O ministro do Interior esloveno, Bostjan Poklukar,
espera que a UE encontre "uma solução eficaz sobre como fechar as
fronteiras" com os países da rota ocidental dos Bálcãs.
Fim do acordo entre UE e Turquia?
Em nível europeu, o comissário de Promoção do Modo
de Vida Europeu, Margaritis Schinas, pediu em breve uma reunião extraordinária
dos ministros do Interior da UE. A presidente da Comissão Europeia, Ursula von
der Leyen, o presidente do Conselho Europeu, Charles Michel, e o presidente do
Parlamento Europeu, David Sassoli, querem participar do encontro.

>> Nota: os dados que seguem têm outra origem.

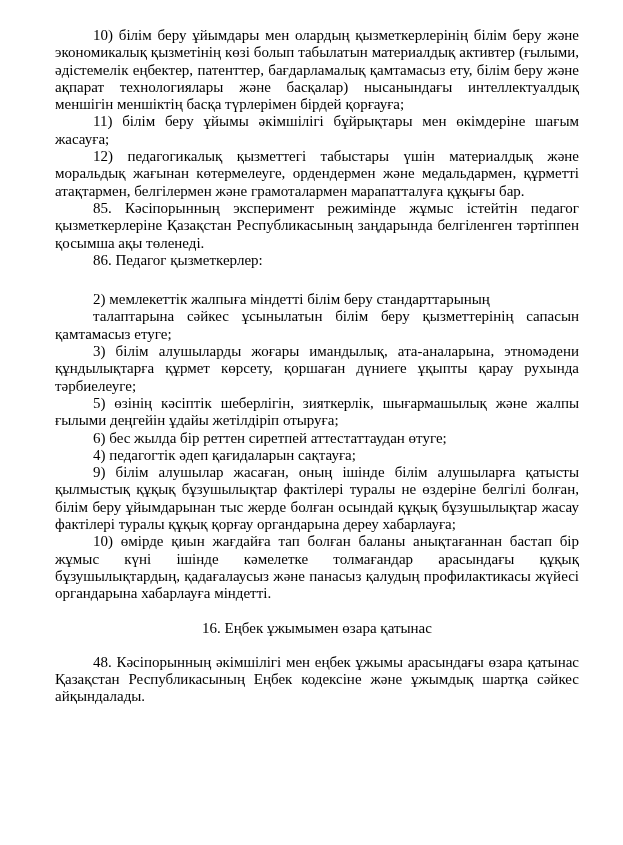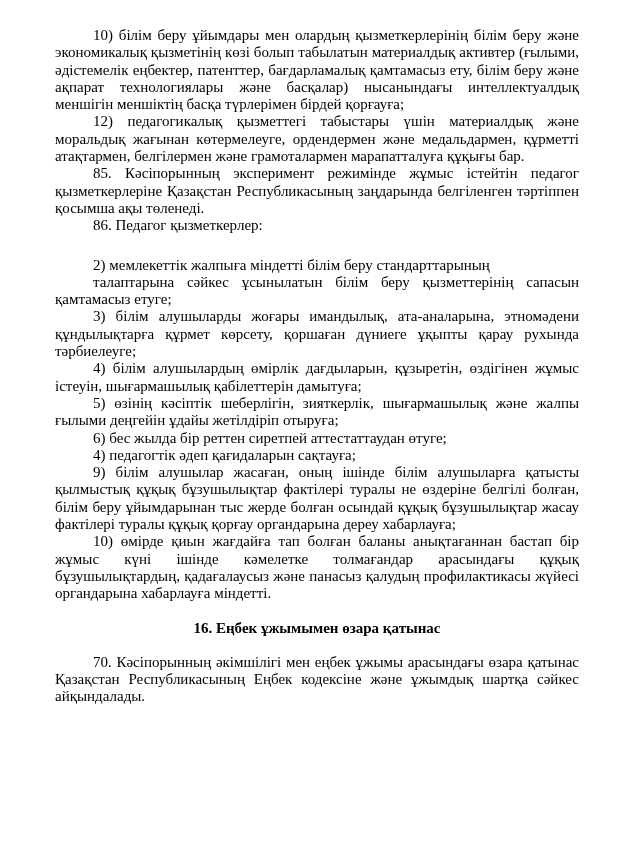"11) білім беру ұйымы әкімшілігі" p { html: none -> <p>11) білім беру ұйымы әкімшілігі бұйрықтары мен өкімдеріне шағым жасауға;</p> }
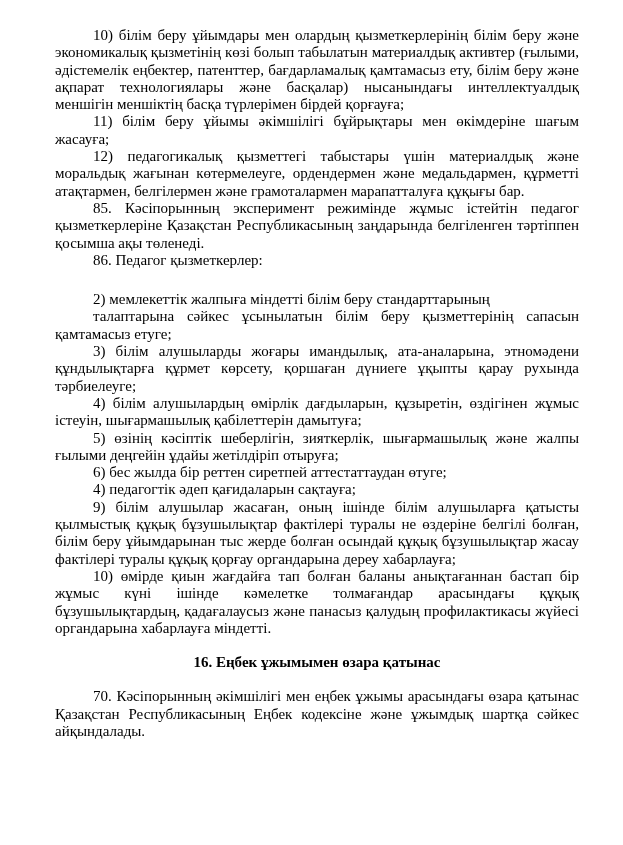"4) білім алушылардың өмірлік дағдыларын," p { html: <p>4) білім алушылардың өмірлік дағдыларын, құзыретін, өздігінен жұмыс істеуін, шығармашылық қабілеттерін дамытуға;</p> -> none }
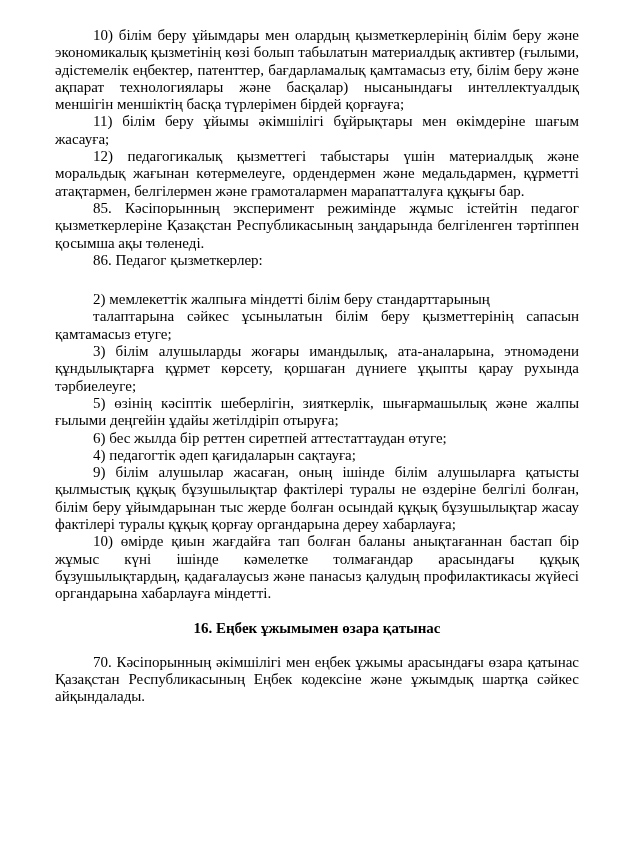"16. Еңбек ұжымымен өзара қатынас" .section-heading { font-weight: bold -> normal }
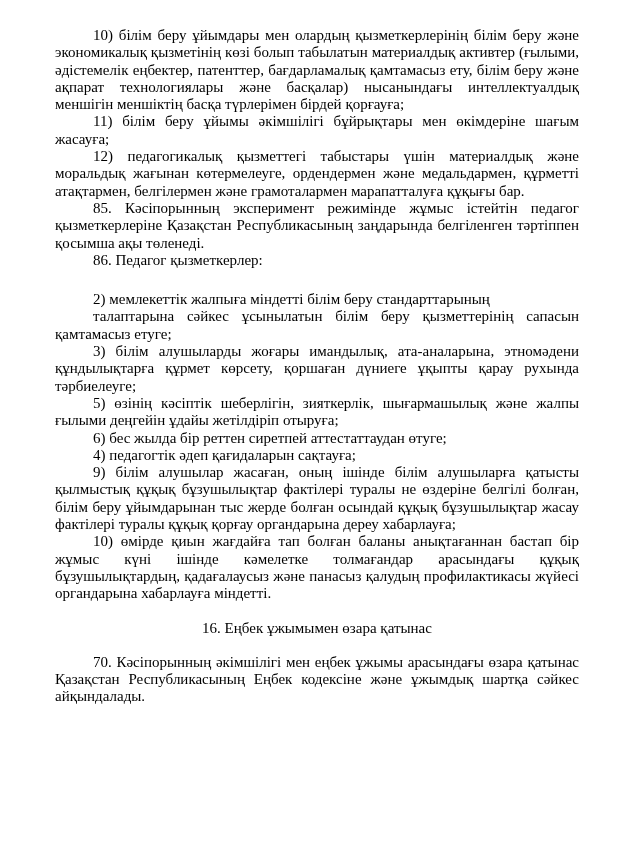"70. Кәсіпорынның әкімшілігі мен еңбек" p { text: 70 -> 48 }
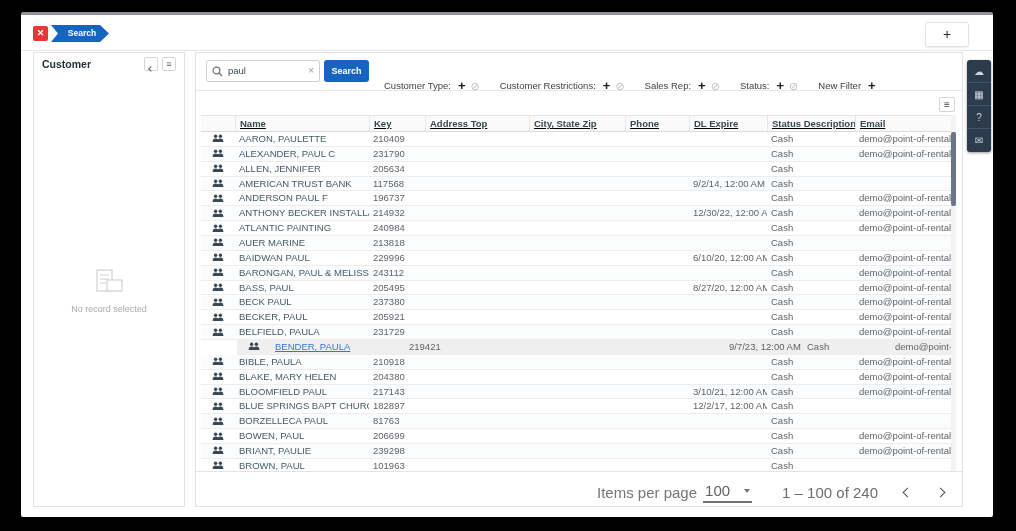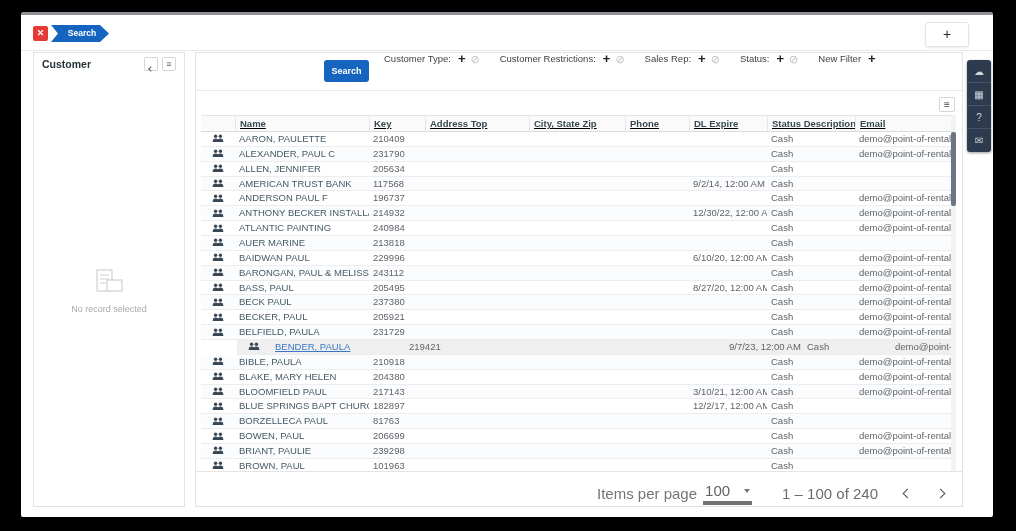"paul" div.search-input { html: none -> <div> <svg> <circle></circle> <line></line> </svg> <span>paul</span> <span>×</span> </div> }
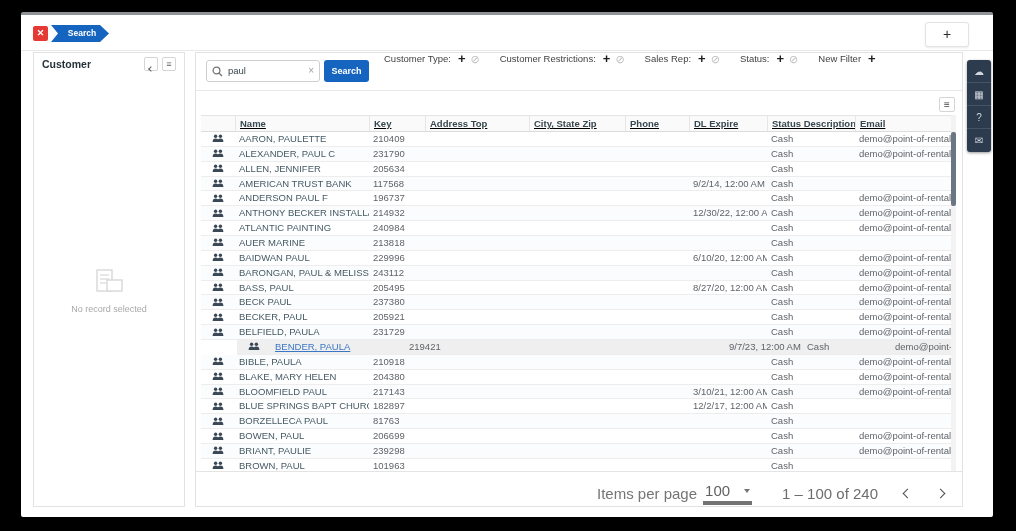"Customer Type:" .filter-list { align-items: flex-start -> flex-end }
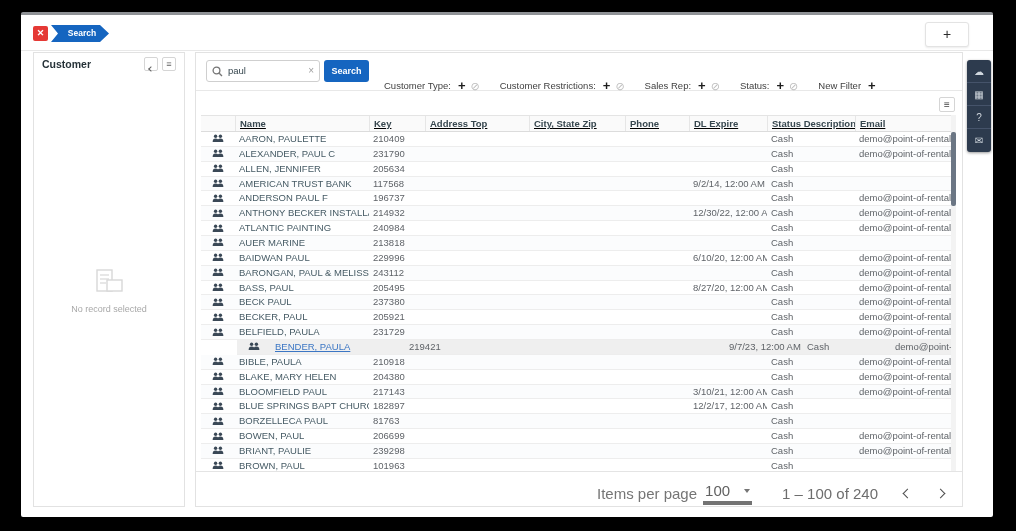"100" .ipp-select { border-bottom: 4px solid #737373 -> 2px solid #737373 }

O tom, também aqui, parece se concentrar
principalmente na defesa. O primeiro-ministro grego, o conservador Kyriakos
Mitsotakis, disse que se trata de "um sinal importante do apoio das
três instituições num momento em que a Grécia está protegendo as fronteiras
europeias com sucesso".
Ao dizer que a fronteira para a UE estava aberta no
fim de semana, Erdogan parece ter encerrado o acordo com a União Europeia.
No pacto sobre refugiados de 2016, a Turquia havia
concordado em combater a imigração ilegal. O acordo também prevê que a UE pode
enviar de volta todos os refugiados e migrantes que chegam ilegalmente às ilhas
gregas pela Turquia. Em contrapartida, o bloco europeu admite sírios
vindos da Turquia com regularidade. Ancara também recebe apoio financeiro
para acolher refugiados.
A Alemanha considera o acordo bom para ambos os
lados e diz que o pacto está sendo cumprido, segundo o porta-voz do governo
alemão, Steffen Seibert.
Na última sexta-feira, a UE sublinhou que espera
que a Turquia cumpra sua parte no acordo. O eurodeputado Manfred Weber
falou na possibilidade de mais ajuda para a Turquia, mas disse que Erdogan
precisa saber que "a Europa não se deixará chantagear".